Will I loose pressure?
Do I use PVC from sprinkler to sprinkler or can I use poly pipe?
How big of a pipe do I need?
I am trying to cover a 75'x75' area.
I measured my PSI from the bib and the reading said 80PSI.
I don't know what else I would need or what other info is needed.

Thanks for any help.


RVLI

Supreme Member

Posts: 462

Location: USA

2

Tuesday, June 22nd 2004, 7:29pm

What you asked here is either referring to putting inground, or above ground. Your saying attaching an impulse sprinkler to a hose bib makes me think that your thinking about above ground?

Specify.

Thanks :)

alaniz

New Member

3

Wednesday, June 23rd 2004, 10:14am

I wanted to do it inground, about 3in (live in S TX,never gets cold) and put a conection near the HB for a quick connect. Something simple. I would put a Max of three sprinklers on the same line. I tried a dry run with regular hoses, and it did not work. The first sprinkler worked fine but the other two that were connected did nothing.

Example:
S
h
h
ThhhhhhhhhhhhhhShhhhhhhhhC HB
h
h
S
What did I do wrong? Will it work if it is PVC? Or just scrap the whole idea?

Hope this helps. Thanks for the help.


aquamatic

Advanced Member

Posts: 230

Location: USA

4

Wednesday, June 23rd 2004, 10:26am

Its sounds like you have a lack of pressure and water volume. Did you take a reading at your spigot on your static pressure?

RVLI

Supreme Member

Posts: 462

Location: USA

5

Thursday, June 24th 2004, 2:49pm

Water volume is probably the key, maybe some with the pressure. 5/8" garden hose doesn't have near as much volume as a 3/4" or 1" pipe.

alaniz

New Member

6

Tuesday, June 29th 2004, 2:57pm

I did check the pressure at the spigot and got a 70psi reading. I don't know why it would not work.

Thanks for the help.

RVLI

Supreme Member

Posts: 462

Location: USA

7

Thursday, July 1st 2004, 8:14am

Volume. The spigot is probably only running on 1/2" pipe. The smaller the pipe, the more pressure, but less volume.

Tom

Supreme Member

8

Thursday, July 1st 2004, 2:05pm

rvli wrote- "The smaller the pipe, the more pressure, but less volume"

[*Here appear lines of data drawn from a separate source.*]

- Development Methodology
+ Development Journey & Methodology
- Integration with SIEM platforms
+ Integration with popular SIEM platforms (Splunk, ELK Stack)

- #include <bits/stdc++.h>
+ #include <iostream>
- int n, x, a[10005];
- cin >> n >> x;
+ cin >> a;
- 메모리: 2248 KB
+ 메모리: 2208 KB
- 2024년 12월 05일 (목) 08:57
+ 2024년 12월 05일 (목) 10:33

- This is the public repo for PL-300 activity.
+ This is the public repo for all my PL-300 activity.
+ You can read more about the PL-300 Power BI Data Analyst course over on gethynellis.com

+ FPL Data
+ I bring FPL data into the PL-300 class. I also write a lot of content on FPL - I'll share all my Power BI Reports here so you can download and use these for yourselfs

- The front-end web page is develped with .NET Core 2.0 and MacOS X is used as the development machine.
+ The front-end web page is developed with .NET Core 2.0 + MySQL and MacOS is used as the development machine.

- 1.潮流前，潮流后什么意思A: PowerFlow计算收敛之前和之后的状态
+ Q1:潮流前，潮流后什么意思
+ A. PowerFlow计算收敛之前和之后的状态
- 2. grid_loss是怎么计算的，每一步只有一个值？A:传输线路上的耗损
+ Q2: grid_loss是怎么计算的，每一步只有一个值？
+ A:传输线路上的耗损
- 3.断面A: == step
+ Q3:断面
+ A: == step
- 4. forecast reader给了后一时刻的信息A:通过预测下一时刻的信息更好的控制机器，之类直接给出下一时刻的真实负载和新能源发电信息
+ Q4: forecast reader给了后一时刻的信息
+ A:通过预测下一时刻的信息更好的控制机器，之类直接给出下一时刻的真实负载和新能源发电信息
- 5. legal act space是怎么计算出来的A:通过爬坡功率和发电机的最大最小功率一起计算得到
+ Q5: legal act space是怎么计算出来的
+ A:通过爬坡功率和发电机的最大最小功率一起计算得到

not a true statement........you can not create pressure by using a smaller pipe.

RVLI

Supreme Member

Posts: 462

Location: USA

9

Thursday, July 1st 2004, 2:25pm

Educate me then. Why is it that most baseball fields/commercial designs with long runs, they reduce the pipe size as the run goes on? Conserve flow for the last head?

SamIV

Active Member

10

Thursday, July 1st 2004, 5:10pm

RVLI

Say there are 6 heads on a zone all with 2 GPM (Galons per Minute) nozzles. This will be a 12 GPM zone. To size the pipe at the first head in this zone, the pipe will have to be able to deliver 12 GPM of water with as little pressure loss as possible. When you go to the next head the pipe will have to deliver 10 GPM. . By the time you get to the last head on the zone the pipe will have to deliver only 2 GPM because that is all the last head is delivering. So this is why pipe can be smaller at the end of the zone. And by decreasing the pipe diameter you also decrease pressure. Smaller pipe, more pressure loss. Not the other way around.